En quoi consistera cette première vente ?

YB : Il y aura plusieurs types de NFT: des images, des gifs, des vidéos, représentant des personnages, des vaisseaux, ou des moments clés issus du film. Tout ce qui est un peu emblématique et qui peut être utilisé dans une expérience complémentaire. Ils seront mis en vente sur FilmSeriesNFT.com qui est notre plateforme, mais également référencés sur OpenSea, la principale place de marché pour les NFT. Nous venons de lancer la campagne mi-février. On aura prochainement une première vente dont la date n’est pas publiée car elle est réservée aux participants à la campagne de financement participatif de l’époque. Et ensuite, en mars, nous allons ouvrir la vente publique à tous.

Quel est l’objectif ?

YB : C’est un film qui est déjà existant donc il ne s’agit pas de le financer, nous sommes plutôt dans la logique d'apporter une expérience complémentaire au public. Vous pourrez utiliser votre NFT pour jouer à un jeu vidéo avec des vaisseaux sortis de Blood Machines, ou bien à plus long terme vous balader dans un métavers avec votre avatar à l’effigie d’un des héros du film. Pour les réalisateurs, cela leur permet d’avoir un flux de revenus supplémentaire qui pourra financer de nouveaux projets. Les revenus s’inscrivent dans le waterfall en place et reviennent à l’ensemble des parties prenantes du film. Chaque édition de NFT doit faire l’objet d’une analyse juridique précise. Dans ce cas précis, l’étude juridique nous a amenés à rattacher cela au droit du merchandising.

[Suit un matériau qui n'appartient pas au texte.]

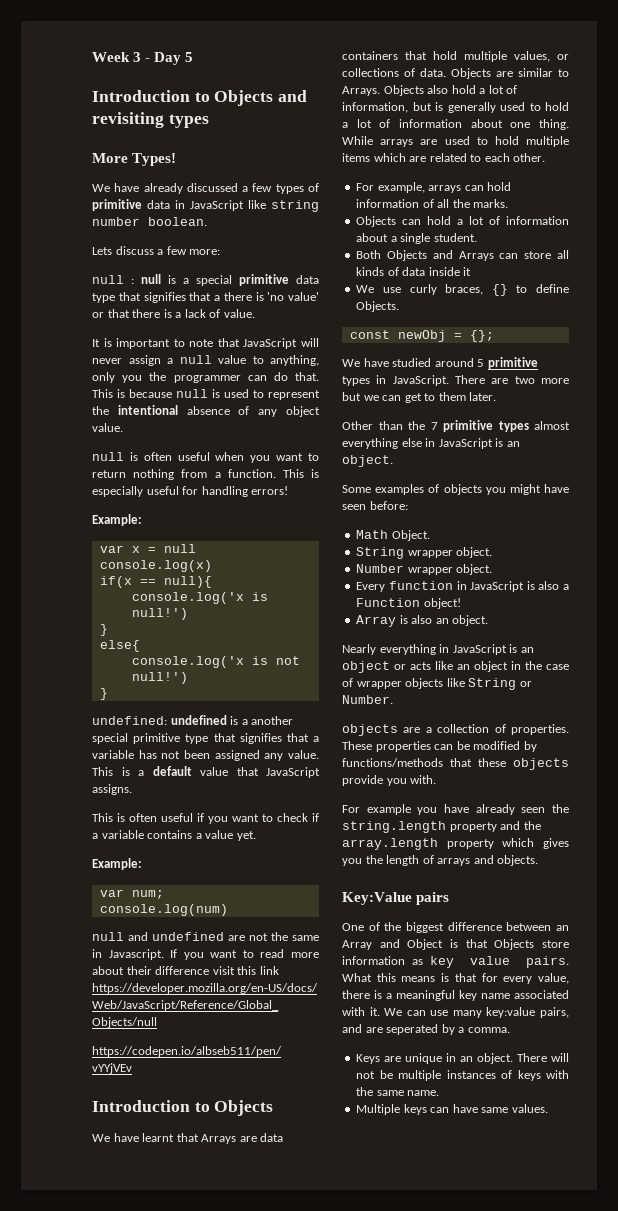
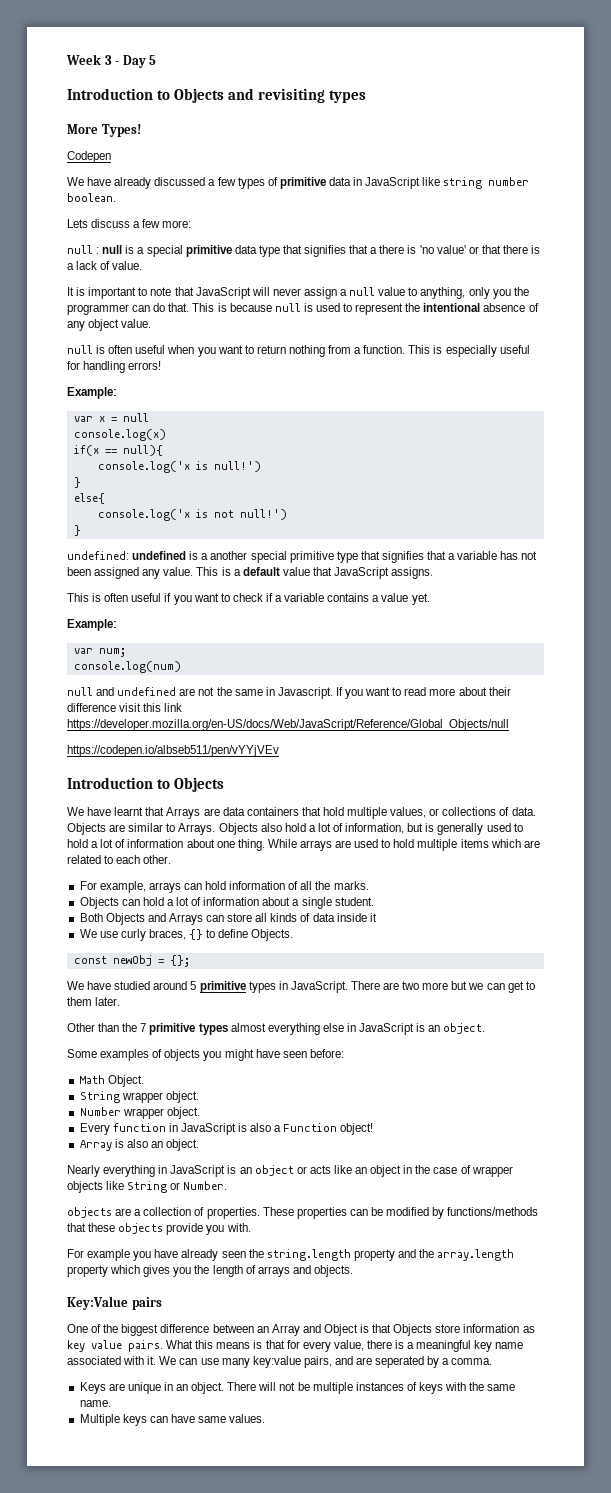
+ Codepen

Les NFT et la technologie blockchain subissent de nombreuses critiques quant à leur impact écologique. Comment y répondez-vous ?

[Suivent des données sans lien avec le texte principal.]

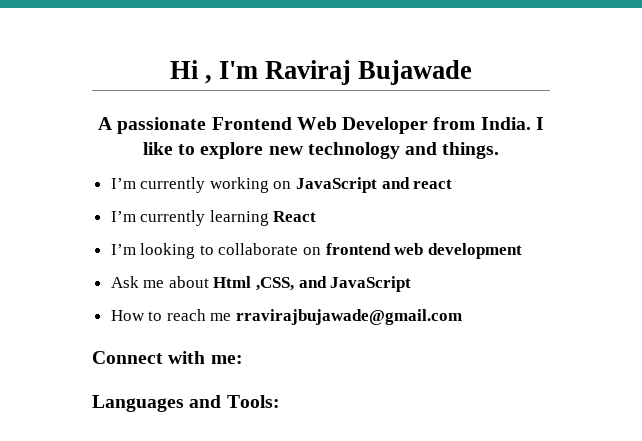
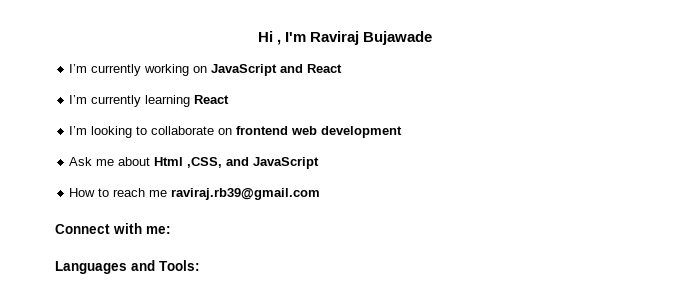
- A passionate Frontend Web Developer from India. I like to explore new technology and things.
- I’m currently working on JavaScript and react
+ I’m currently working on JavaScript and React
- How to reach me rravirajbujawade@gmail.com
+ How to reach me raviraj.rb39@gmail.com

YB : Comme toute nouvelle technologie, cela suscite pas mal de polémiques. Il y a toujours des gens pour ou contre avec divers arguments. Sur l’impact environnemental, on peut y répondre en utilisant des blockchains dites « proof of stake », plus écologiques, comme Tezos. Je cite celle-ci mais il y en a d’autres. Au NFT Lab nous sommes agnostiques, on travaille indifféremment sur n’importe quelle blockchain. Qu’il agisse de Tezos, Ethereum ou d’autres comme Solana. Cela dépend des besoins du projet et des contraintes techniques qui peuvent être liées aux caractéristiques des NFT puisque toutes les blockchains ne permettent pas exactement de faire la même chose.

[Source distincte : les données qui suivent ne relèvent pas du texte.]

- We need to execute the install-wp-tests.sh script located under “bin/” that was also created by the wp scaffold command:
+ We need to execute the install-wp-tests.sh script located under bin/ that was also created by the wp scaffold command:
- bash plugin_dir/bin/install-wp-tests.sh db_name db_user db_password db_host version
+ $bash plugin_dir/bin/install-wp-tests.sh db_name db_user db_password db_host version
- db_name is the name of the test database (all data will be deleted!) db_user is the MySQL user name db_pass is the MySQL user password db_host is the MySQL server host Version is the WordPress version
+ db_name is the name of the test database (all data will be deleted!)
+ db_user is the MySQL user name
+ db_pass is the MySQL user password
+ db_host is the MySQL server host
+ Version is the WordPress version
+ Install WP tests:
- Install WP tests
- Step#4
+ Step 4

Pensez-vous que les NFT peuvent aussi servir à financer des projets en amont ?
YB : Cela peut devenir une source de financement, avec pas mal de précautions, notamment concernant le statut juridique. Il faut distinguer les utilities des securities. Dans le cas des utilities, qui vous donnent accès à des objets à collectionner, des bonus ou des cadeaux, en termes réglementaires vous êtes assez tranquilles. Ce qui peut être plus complexe, c’est si vous assurez via ces NFT un accès aux revenus du film. Parce que là vous entrez dans le cadre juridique des securities et c’est beaucoup plus réglementé. Cela relève de l’Autorité des marchés financiers. Nous connaissons bien le sujet puisque Logical Pictures a lancé un fond tokenisé, Logical Content Ventures, cette année. Cela a pris un an et demi de travail avec l’AMF pour être dans les clous.